### Records to use
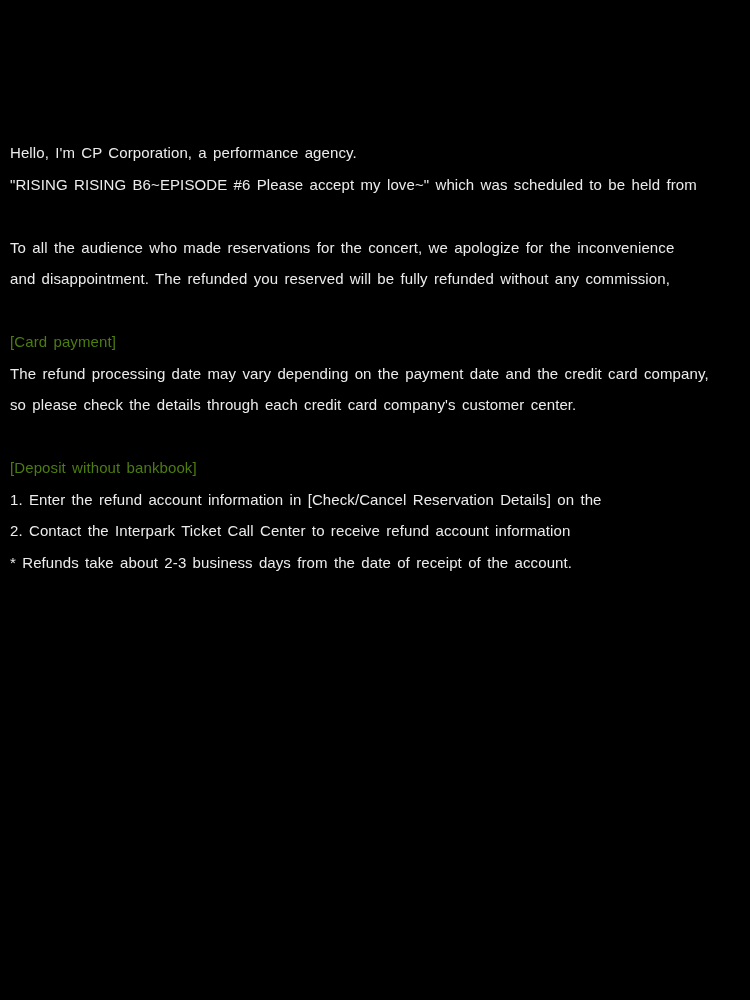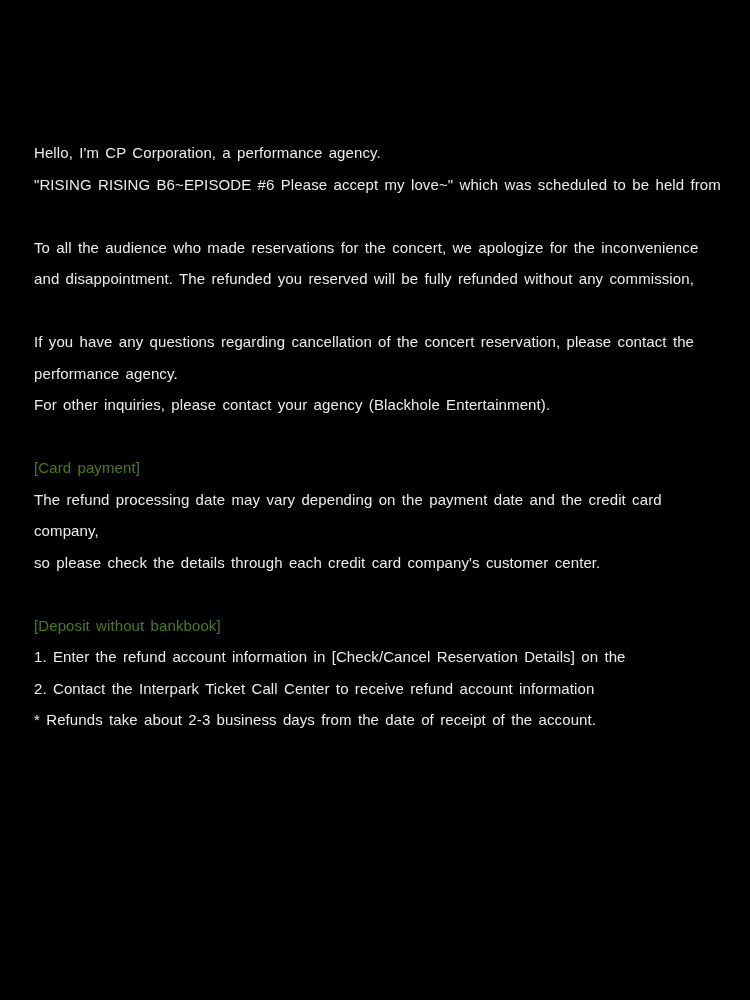--- a/index.html
+++ b/index.html
@@ -15,7 +15,7 @@
   }
   .notice {
     position: absolute;
-    left: 34px;
+    left: 10px;
     top: 137px;
     right: 25px;
     font-family: "Liberation Sans", sans-serif;

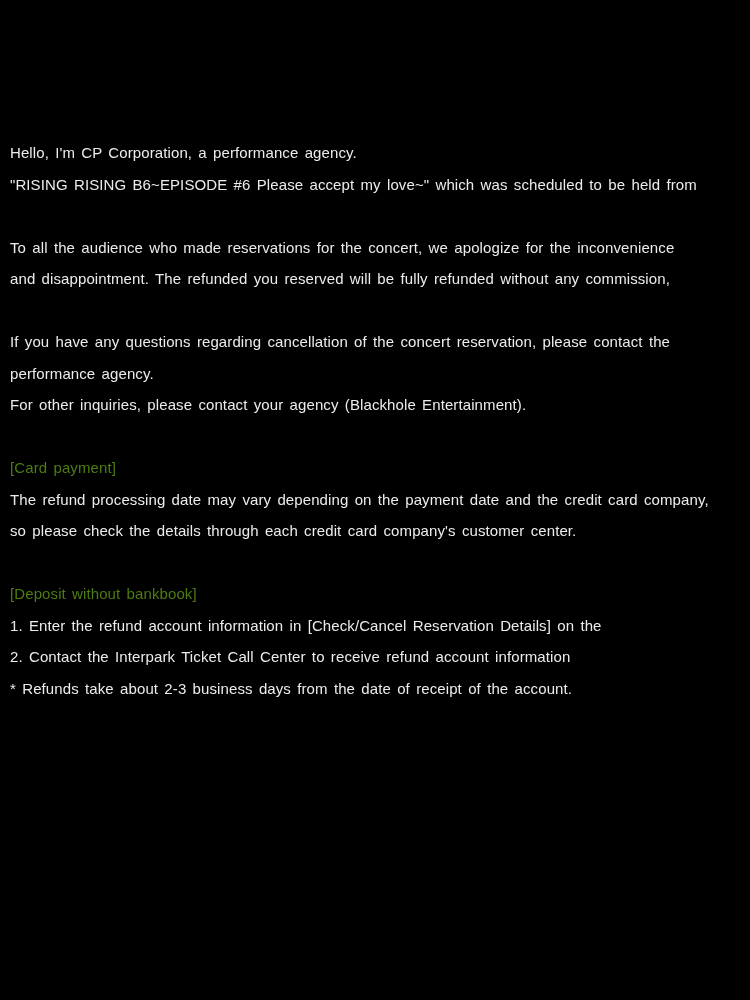--- a/index.html
+++ b/index.html
@@ -50,11 +50,6 @@
       <div class="line">and disappointment. The refunded you reserved will be fully refunded without any commission,</div>
     </div>
     <div class="paragraph">
-      <div class="line">If you have any questions regarding cancellation of the concert reservation, please contact the</div>
-      <div class="line">performance agency.</div>
-      <div class="line">For other inquiries, please contact your agency (Blackhole Entertainment).</div>
-    </div>
-    <div class="paragraph">
       <div class="line heading">[Card payment]</div>
       <div class="line">The refund processing date may vary depending on the payment date and the credit card company,</div>
       <div class="line">so please check the details through each credit card company's customer center.</div>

### What this task involves
Apart from the pictures, which are to be omitted, every record must be transcribed exactly.

### Task output
--- a/index.html
+++ b/index.html
@@ -15,7 +15,7 @@
   }
   .notice {
     position: absolute;
-    left: 34px;
+    left: 10px;
     top: 137px;
     right: 25px;
     font-family: "Liberation Sans", sans-serif;

--- a/index.html
+++ b/index.html
@@ -50,11 +50,6 @@
       <div class="line">and disappointment. The refunded you reserved will be fully refunded without any commission,</div>
     </div>
     <div class="paragraph">
-      <div class="line">If you have any questions regarding cancellation of the concert reservation, please contact the</div>
-      <div class="line">performance agency.</div>
-      <div class="line">For other inquiries, please contact your agency (Blackhole Entertainment).</div>
-    </div>
-    <div class="paragraph">
       <div class="line heading">[Card payment]</div>
       <div class="line">The refund processing date may vary depending on the payment date and the credit card company,</div>
       <div class="line">so please check the details through each credit card company's customer center.</div>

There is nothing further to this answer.